Other counties have held hearings before introducing their budgets for years.

Former Anne Arundel County Executive Laura Neuman started holding early budget hearings in 2014. The practice was continued by the county’s current executive, Steve Schuh. Anne Arundel voters voted in 2016 to make it a legal requirement.

“These meetings afford an opportunity for citizens to make their voice heard before we propose a budget,” said Owen McEvoy, a spokesman for Schuh.

The meetings are held before department directors finalize their budget requests that Schuh incorporates into the overall budget, McEvoy said. This year’s meetings were set up in an open-house style, with department directors staffing different areas. The line to meet with Schuh is always the longest.

The first meeting this year fell on a rainy night and was sparsely attended, McEvoy said. The second meeting drew about 60 people.

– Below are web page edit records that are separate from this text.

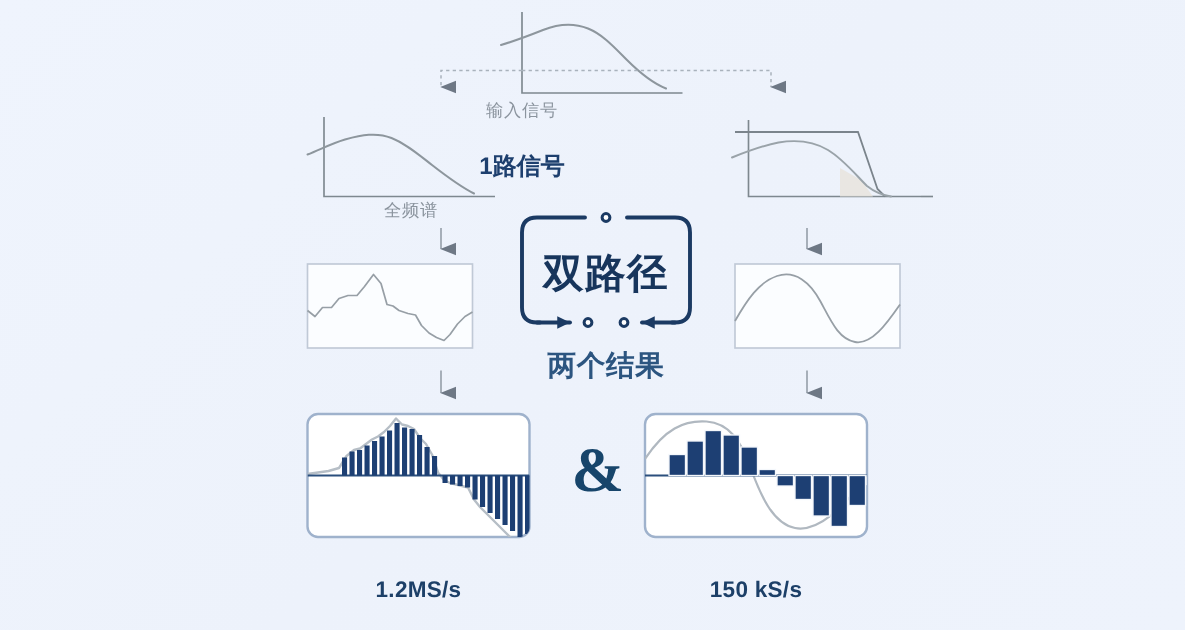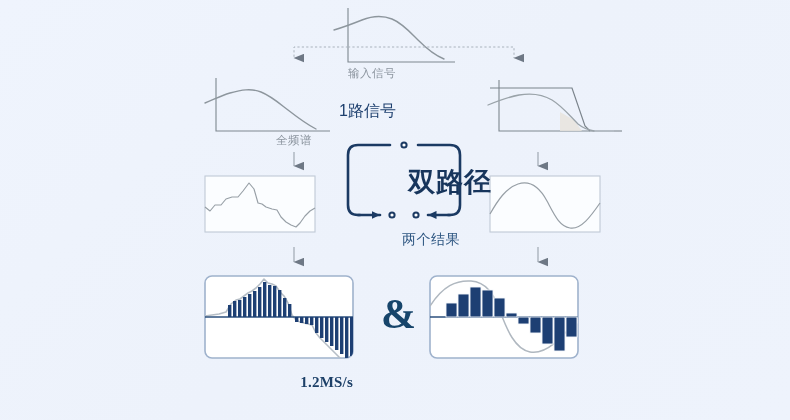--- a/index.html
+++ b/index.html
@@ -23,7 +23,7 @@
   }
   .lbl {
     position: absolute;
-    text-align: right;
+    text-align: center;
     white-space: nowrap;
     pointer-events: none;
   }

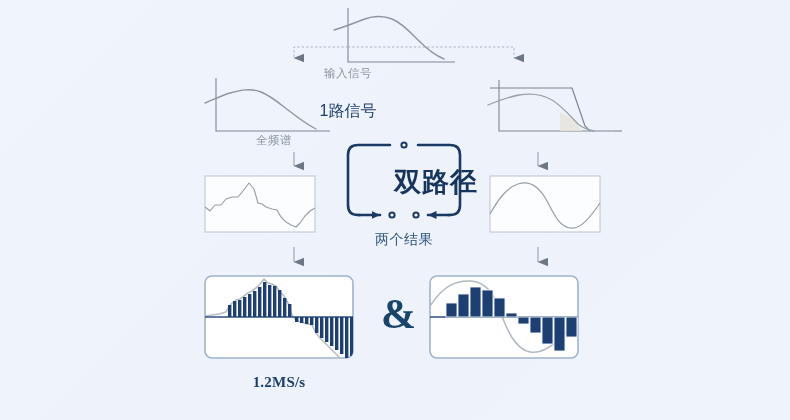--- a/index.html
+++ b/index.html
@@ -34,7 +34,7 @@
   }
   .lbl-navy {
     color: #1d3f6e;
-    font-weight: normal;
+    font-weight: bold;
   }
   .lbl-centerbig {
     color: #17355c;

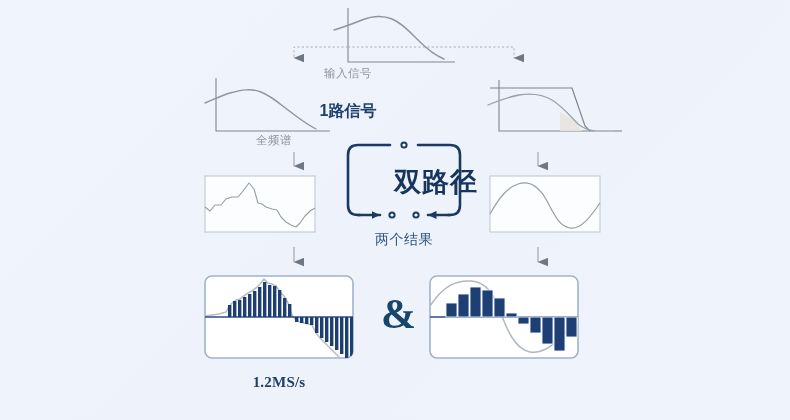--- a/index.html
+++ b/index.html
@@ -245,7 +245,7 @@
   <div class="lbl lbl-grey" style="left:236px; top:133px; width:76px;">全频谱</div>
 
 
-  <div class="lbl lbl-centerbig" style="left:348px; top:164px; width:112px;padding-left:32px;">双路径</div>
+  <div class="lbl lbl-centerbig" style="left:348px; top:164px; width:112px;">双路径</div>
 
   <div class="lbl lbl-sub" style="left:348px; top:231px; width:112px;">两个结果</div>
 

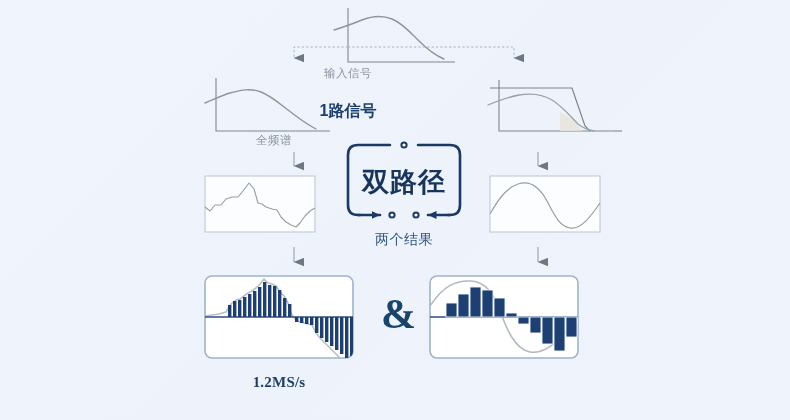--- a/index.html
+++ b/index.html
@@ -44,8 +44,8 @@
   }
   .lbl-sub {
     color: #2c5580;
-    font-size: 14px;
-    font-weight: normal;
+    font-size: 19px;
+    font-weight: bold;
     letter-spacing: 0.5px;
   }
   .lbl-rate {

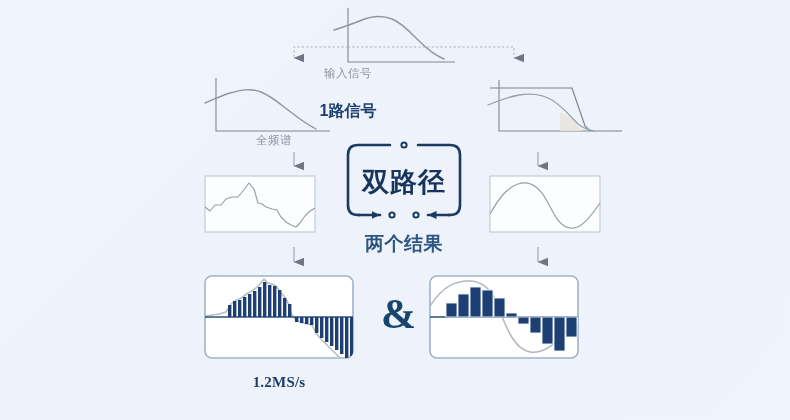--- a/index.html
+++ b/index.html
@@ -251,7 +251,7 @@
 
   <div class="amp" style="left:381px; top:293px;">&amp;</div>
 
-  <div class="lbl lbl-rate" style="left:205px; top:374px; width:148px;font-family:Liberation Serif, serif;">1.2MS/s</div>
+  <div class="lbl lbl-rate" style="left:205px; top:385px; width:148px;">1.2MS/s</div>
 
 
 </div>

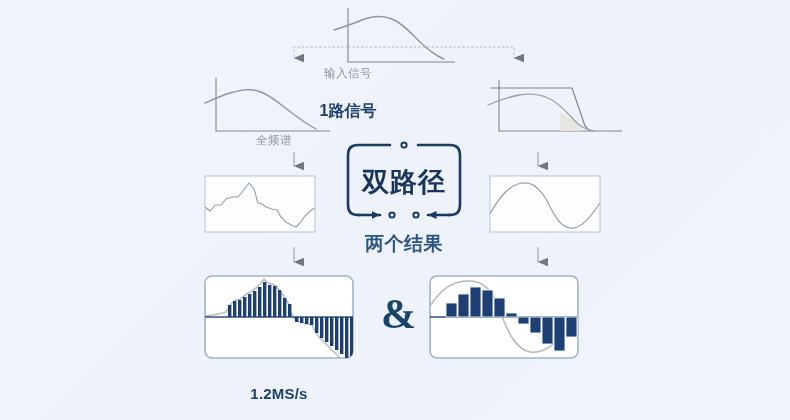--- a/index.html
+++ b/index.html
@@ -253,6 +253,7 @@
 
   <div class="lbl lbl-rate" style="left:205px; top:385px; width:148px;">1.2MS/s</div>
 
+  <div class="lbl lbl-rate" style="left:430px; top:385px; width:148px;">150 kS/s</div>
 
 </div>
 

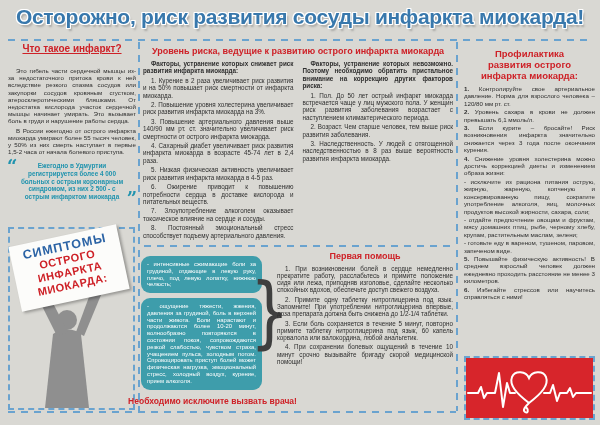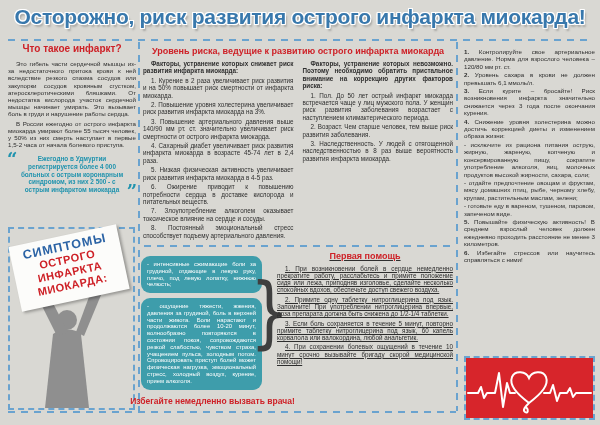--- a/index.html
+++ b/index.html
@@ -62,7 +62,7 @@
 
 <div class="page">
 
-  <div class="title">Осторожно, риск развития острого инфаркта миокарда!</div>
+  <div class="title">Осторожно, риск развития сосуды инфаркта миокарда!</div>
 
   <div class="dash-h" style="left:8px;top:39px;width:584px;"></div>
   <div class="dash-v" style="left:138px;top:42px;height:369px;"></div>

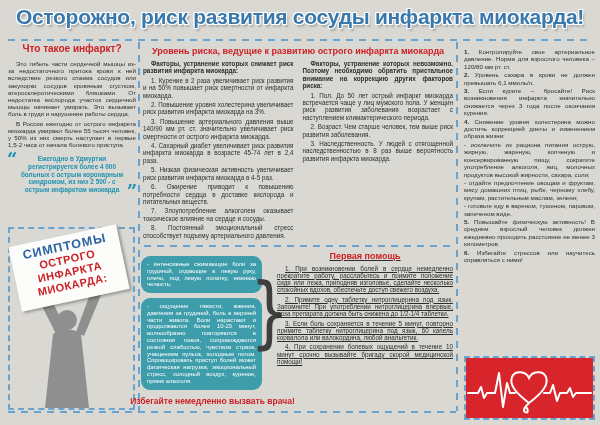--- a/index.html
+++ b/index.html
@@ -17,7 +17,7 @@
   .bold{font-weight:bold;}
   
   .left-col{position:absolute;left:8px;top:43px;width:128px;}
-  .left-col .h-red{font-size:10px;margin-bottom:6px;}
+  .left-col .h-red{font-size:10px;margin-bottom:13px;text-decoration:underline;}
   .quote{position:relative;margin-top:5px;padding:2px 12px 2px 12px;color:#2093ae;font-weight:bold;
          font-size:6.4px;line-height:7.6px;text-align:center;}
   .qmark{position:absolute;font-size:18px;line-height:14px;font-weight:bold;color:#2093ae;

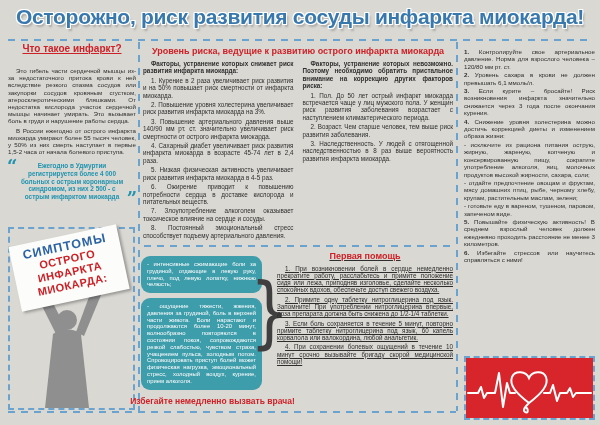--- a/index.html
+++ b/index.html
@@ -136,6 +136,11 @@
   <div class="call-doctor">Избегайте немедленно вызвать врача!</div>
 
   <div class="right-col">
+    <div class="h-red prev-h">
+      <div>Профилактика</div>
+      <div>развития острого</div>
+      <div>инфаркта миокарда:</div>
+    </div>
     <p class="body"><b>1.</b> <span>Контролируйте свое артериальное давление. Норма для взрослого человека – 120/80 мм рт. ст.</span></p>
     <p class="body"><b>2.</b> <span>Уровень сахара в крови не должен превышать 6,1 ммоль/л.</span></p>
     <p class="body"><b>3.</b> <span>Если курите – бросайте! Риск возникновения инфаркта значительно снижается через 3 года после окончания курения.</span></p>

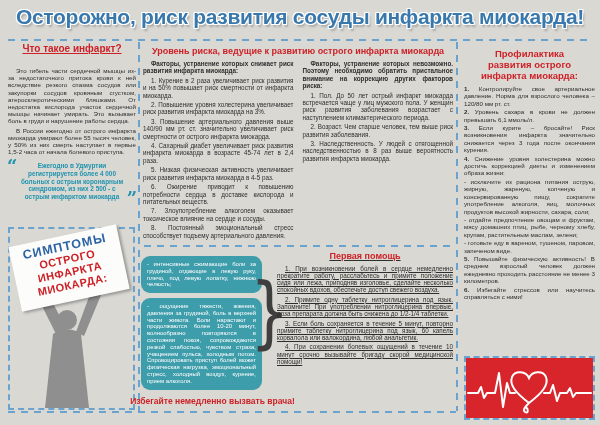--- a/index.html
+++ b/index.html
@@ -43,7 +43,7 @@
   .b2{left:141px;top:298px;}
   .brace{position:absolute;left:250px;top:282px;font-size:62px;line-height:62px;color:#3f3f3f;
          transform:scaleY(1.25);font-family:"DejaVu Sans",sans-serif;}
-  .first-aid{position:absolute;left:277px;top:251px;width:176px;text-decoration:underline;}
+  .first-aid{position:absolute;left:277px;top:251px;width:176px;}
   .fa-h{font-size:9px;line-height:10.5px;}
   .first-aid .body{font-size:6.3px;line-height:7.3px;}
   .first-aid .fa-h{margin-bottom:3px;}

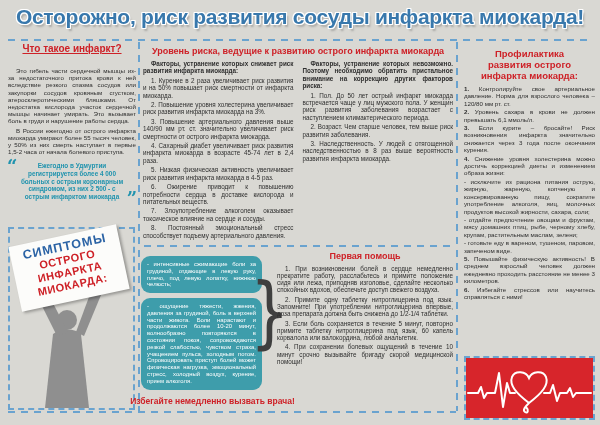--- a/index.html
+++ b/index.html
@@ -133,7 +133,7 @@
     <p class="body ind">4. При сохранении болевых ощущений в течение 10 минут срочно вызывайте бригаду скорой медицинской помощи!</p>
   </div>
 
-  <div class="call-doctor">Избегайте немедленно вызвать врача!</div>
+  <div class="call-doctor">Необходимо исключите вызвать врача!</div>
 
   <div class="right-col">
     <div class="h-red prev-h">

Howard County Executive Allan H. Kittleman held hearings in December and this month before introducing his budget.

In Baltimore County, Cathy L’Altrelli said she was in the audience last year when no one got up to speak at the budget hearing.

The Lutherville woman thought about testifying on the budget, but said she “chickened out” after seeing only about 10 other people in the room, and no one making a move to speak up.

Council Chairman Julian Jones, who was leading that meeting, all but begged anyone to speak.

“We’ve got $3 billion,” he said. “Any speaker want to come forward, even to make a recommendation for us to write them a check tonight?”

L’Altrelli told council members this week that she thinks adding hearings before the budget is introduced would be a good idea.

“It will be positive no matter who the next county executive is or who is sitting in your seats the next go round,” she said.